陶秀琴:“所以你俩同学谈了三年,但你到现在都不确定人家爱不爱你?”
“但是,她对我,挺好的……”
“那你是金主啊,可不得把你伺候好?”
“但是,她把钱,还我了……”
“那可能是不乐意伺候了,人也不能光为五斗米折腰么。”
“……”孟凛挣扎道:“但是,后来,我没钱了,她还是,对我挺好……”
“哎,说明你遇到这人品德怪好。这年头,不是仇人见面都得防着人家背后捅你一刀,更别说你们这样的了,要俺说,啥情啊爱啊的,那玩意儿多虚,最好的感情就是战友情,像俺和俺老李,那都是过命的交情,要是哪天她要俺的命,俺就认了!”
“也不能…这么说。”
陈梦忽然弱弱的加入话题:“我觉得…要证明是否爱一个人,有两样证据。”
“一个是心疼。
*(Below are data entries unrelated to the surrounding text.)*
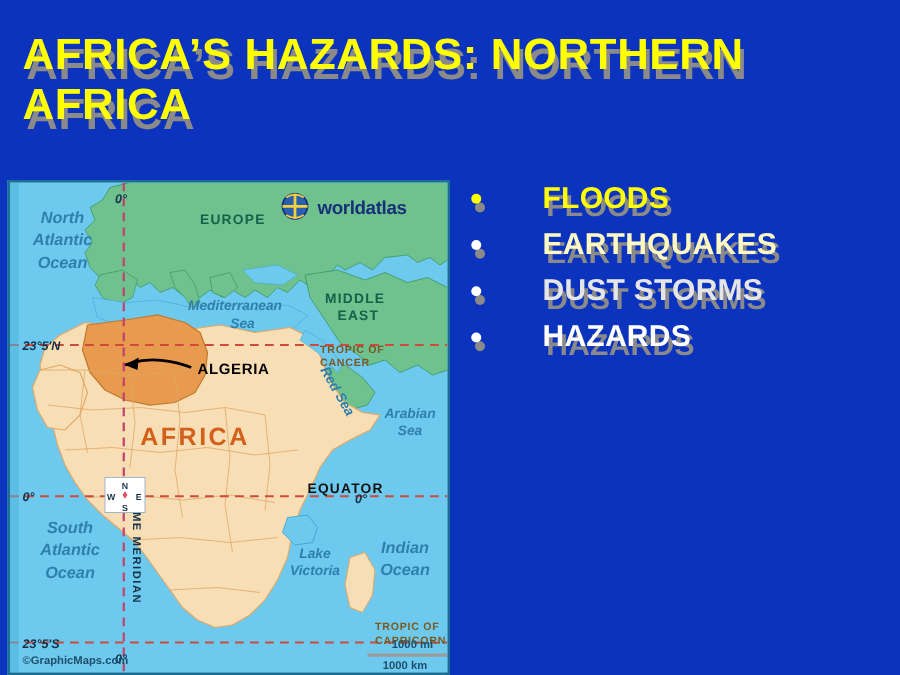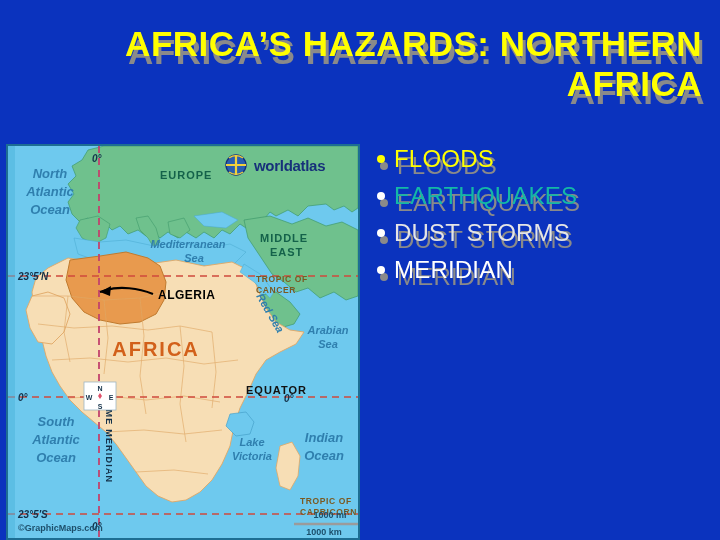"AFRICA’S HAZARDS: NORTHERN AFRICA" .title { text-align: right -> left }
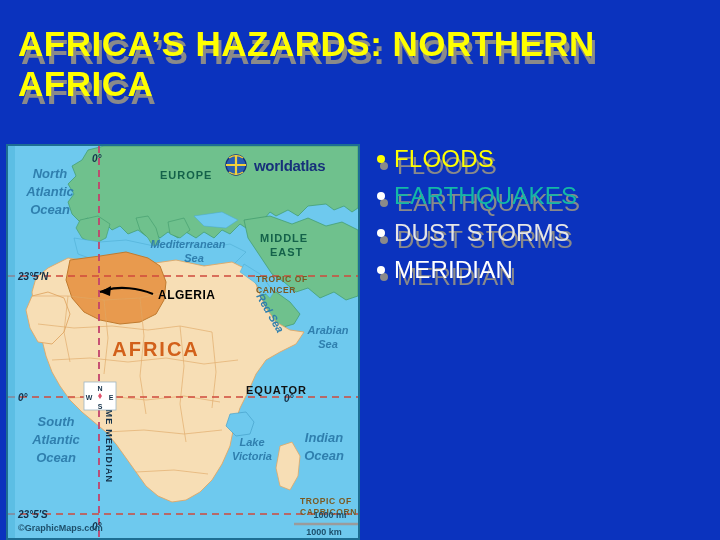"FLOODS" .bullet-text { font-weight: normal -> bold; margin-left: none -> 40px }
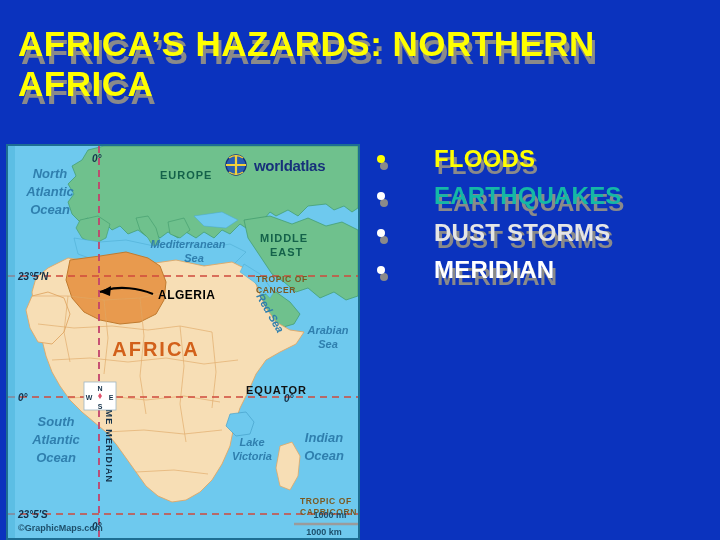"EARTHQUAKES" span.bullet-text { color: #14b8a6 -> #fef9c3 }
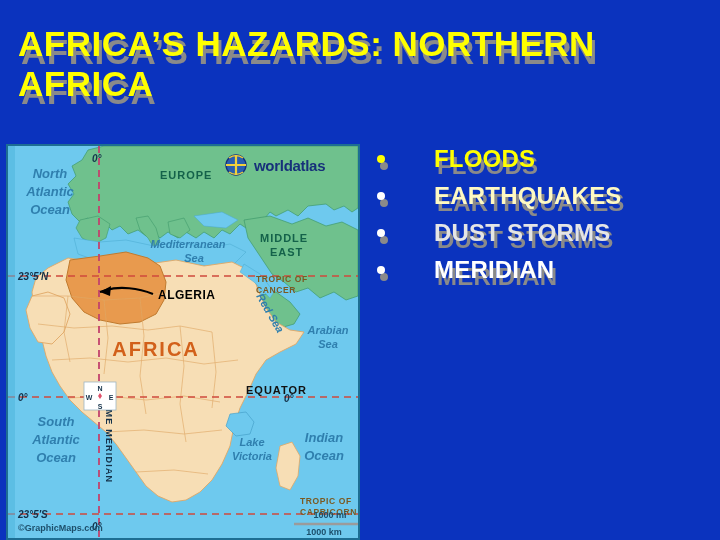"MERIDIAN" span.bullet-text { text: MERIDIAN -> HAZARDS }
有句话说,对一个人心软是动心的开始,心疼是爱最高的表达方式。”
“另一个是欲望。亲吻、拥抱、性。冲动,这些都是人产生链接的方式,看对方的某个瞬间会脸红,会心跳加速,这种不受理性控制的冲动,我觉得就是爱的证明。”
“呃…当然,这只是我的理论,我也…没有实践过。”
心疼,不受控制的,冲动?
陶秀琴咕咚咽了口唾沫,搓了把发茬。
几句话,把俩来给自己帮忙想辙的人给干沉默了。
半晌,陶秀琴干笑一声:“还说写不出来,你这小嘴叭叭儿的,不整得挺明白吗?”
孟凛还是很迷茫:“但是我——”
陈梦突然“歘”的站起来,绞着双手,认真又有点尴尬地说:“我觉得那个人是喜欢你,并且爱着你的,真的,学姐,你不要不相信自己!”
——学姐?
不不不,重点是沈确真的爱她吗?
要说心疼的话,她俩好像互相都没说过心疼对方之类的话,主要是她的日子过得挺滋润的,也没什么好心疼的啊。沈确又处处强悍,她要是说“我心疼你”,那听着不是阴阳怪气的吗?
当然沈确对她确实和对别人不太一样。
具体哪里不一样,大概是…她真的会对她生气?
她出去喝多了酒,沈确会生气。
她生病不肯吃药,沈确也会生气。
有人乱传她谣言,沈确直接报警。
欲望的话,她馋对方身子她先说!
最开始那肯定不是因为爱,单纯就是见色起意,但也只是口嗨,真让她上她也不敢呐。
一直到两个人成为名义上的女朋友,孟凛和她连手都没正式拉过,肢体接触全是她碰瓷碰来的,嘴上喊着亲亲抱抱举高高,实际上沈确过马路拉她一把她都偷偷脸红半天。
第一次亲嘴,也是因为受奸人怂恿。
偷摸儿跑出去和狐朋狗友喝酒,酒友惊讶:“你俩还什么都没干过?那你图什么?……名义上包养,就问你打没打钱吧。呵,你不是号称情场浪荡子吗?难道是因为,不会?”
谁说她不会!谁说的!?
当天晚上孟凛就酒壮怂人胆,冲回家去。
“沈确,你不觉得我们现在这样,很、很有问题吗?!”
沈确不知道是不是刚跑完步,身上微微发汗,倚在窗边:“什么问题?”
其实之前孟凛就想过,如果要等沈确主动,恐怕她们这辈子也就这样了。